Control of disease activity in Rheumatoid Arthritis (RA) is a crucial part of its management to prevent long-term joint damage and disability. This study aimed to identify early predictors of poor disease activity at 5 and 10 years, focussing on comorbidities and clinical/sociodemographic factors at first presentation.

Patients from two UK-based RA cohorts were classified into two groups; low (<3.2) and moderate/high (≥3.2) Disease Activity Score (DAS28) at five/10 years. Clinical variables (e.g., rheumatoid nodules, erosions), sociodemographic factors (e.g., ethnicity, deprivation) and comorbidities were recorded at baseline and yearly thereafter. The Rheumatic Diseases Comorbidity Index (RDCI) quantified patient comorbidity burden. Binary logistic regression models (outcome low versus moderate/high DAS28) were fitted using multiple imputation.

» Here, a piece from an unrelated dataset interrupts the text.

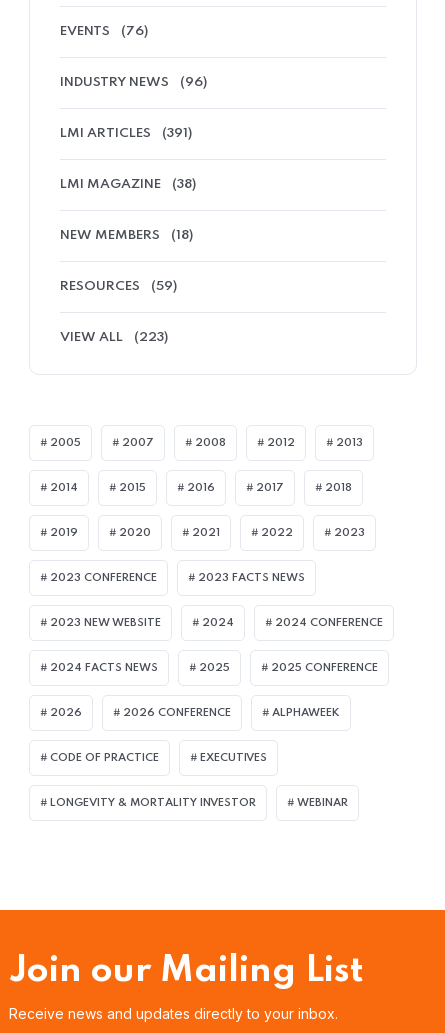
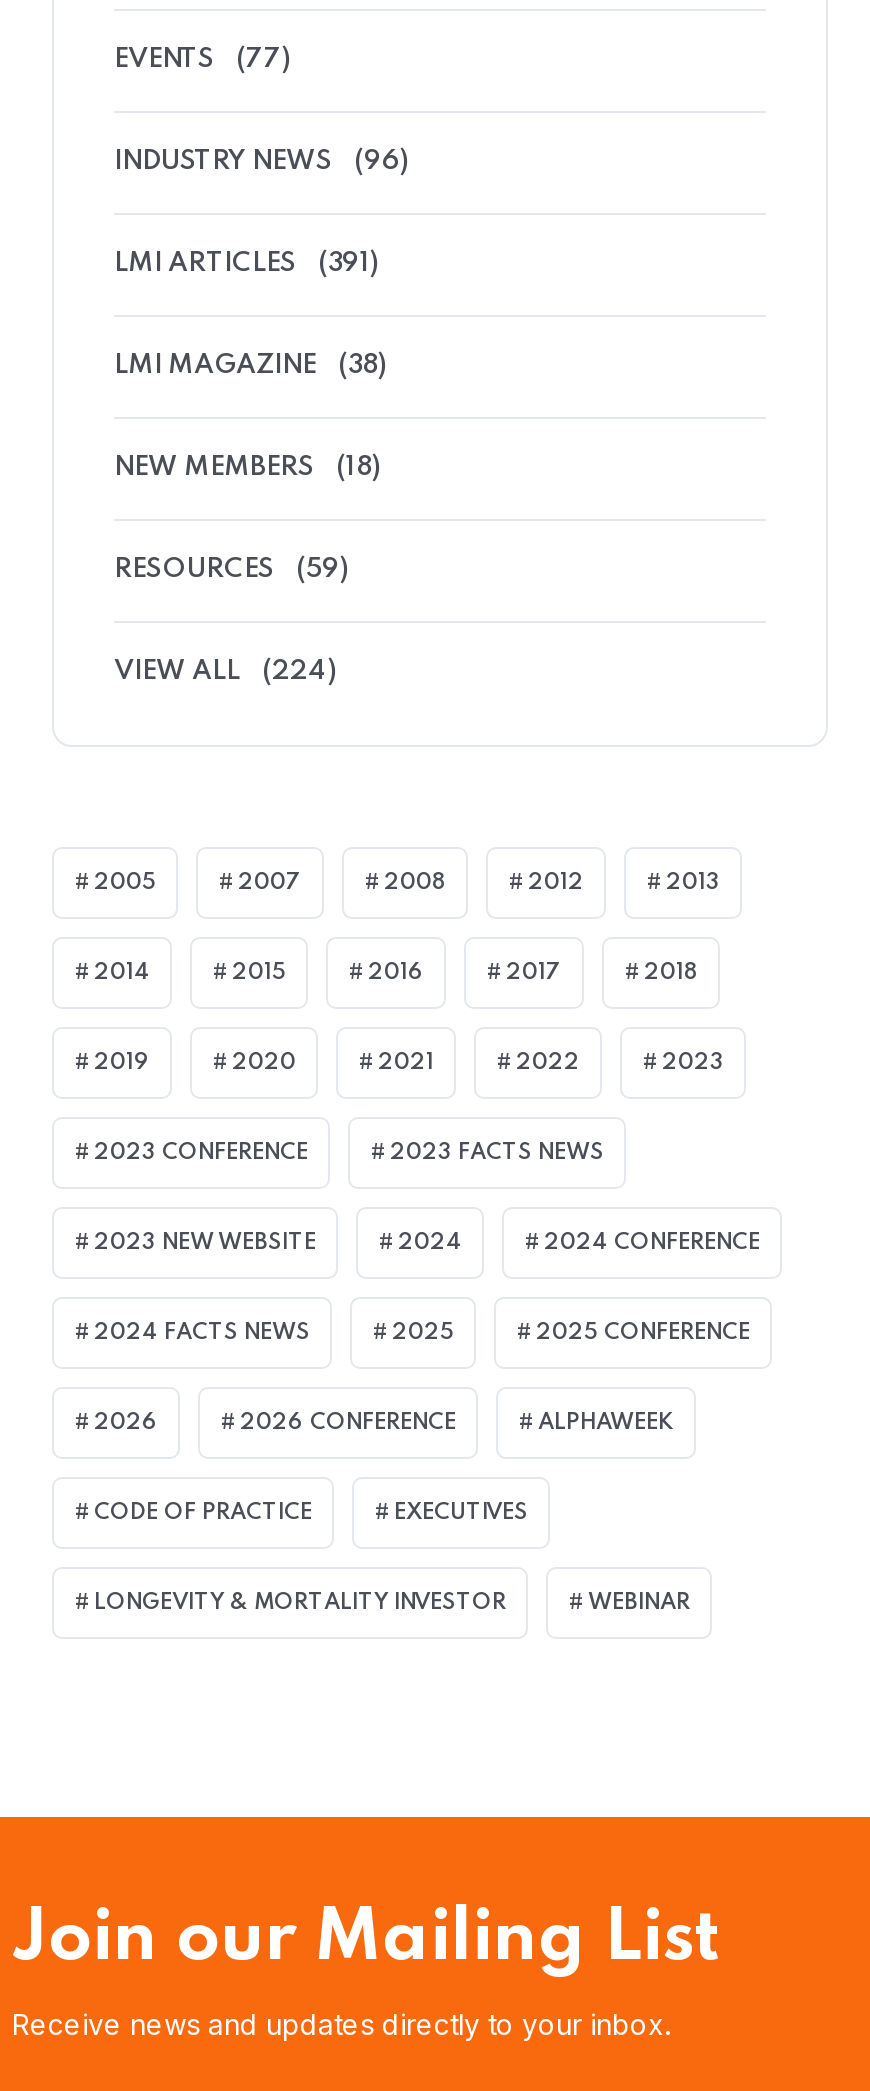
- EVENTS (76)
+ EVENTS (77)

- VIEW ALL (223)
+ VIEW ALL (224)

2,701 patients living with RA were recruited (mean age 56.1 years, 66.9% female); five-year data were available for 1,718 (63.4%) patients and 10-year for 820 (30.4%). Baseline RDCI was not associated with DAS28 at five (OR 1.05, 95% CI 0.91 to 1.22) or 10 years (OR 0.99, 95% CI 0.75 to 1.31) in multivariable analyses. Sociodemographic factors (female gender, worse deprivation) and poorer baseline HAQ-DI were associated with DAS28≥3.2 at both timepoints. Being seropositive was associated with five-year DAS28≥3.2.

This study demonstrates an association between sociodemographic and clinical factors and long-term RA disease activity, in models adjusting for comorbidity burden. The findings call for more holistic and targeted patient management in patients with RA and provide insights for more individualised management plans even on first presentation to rheumatology.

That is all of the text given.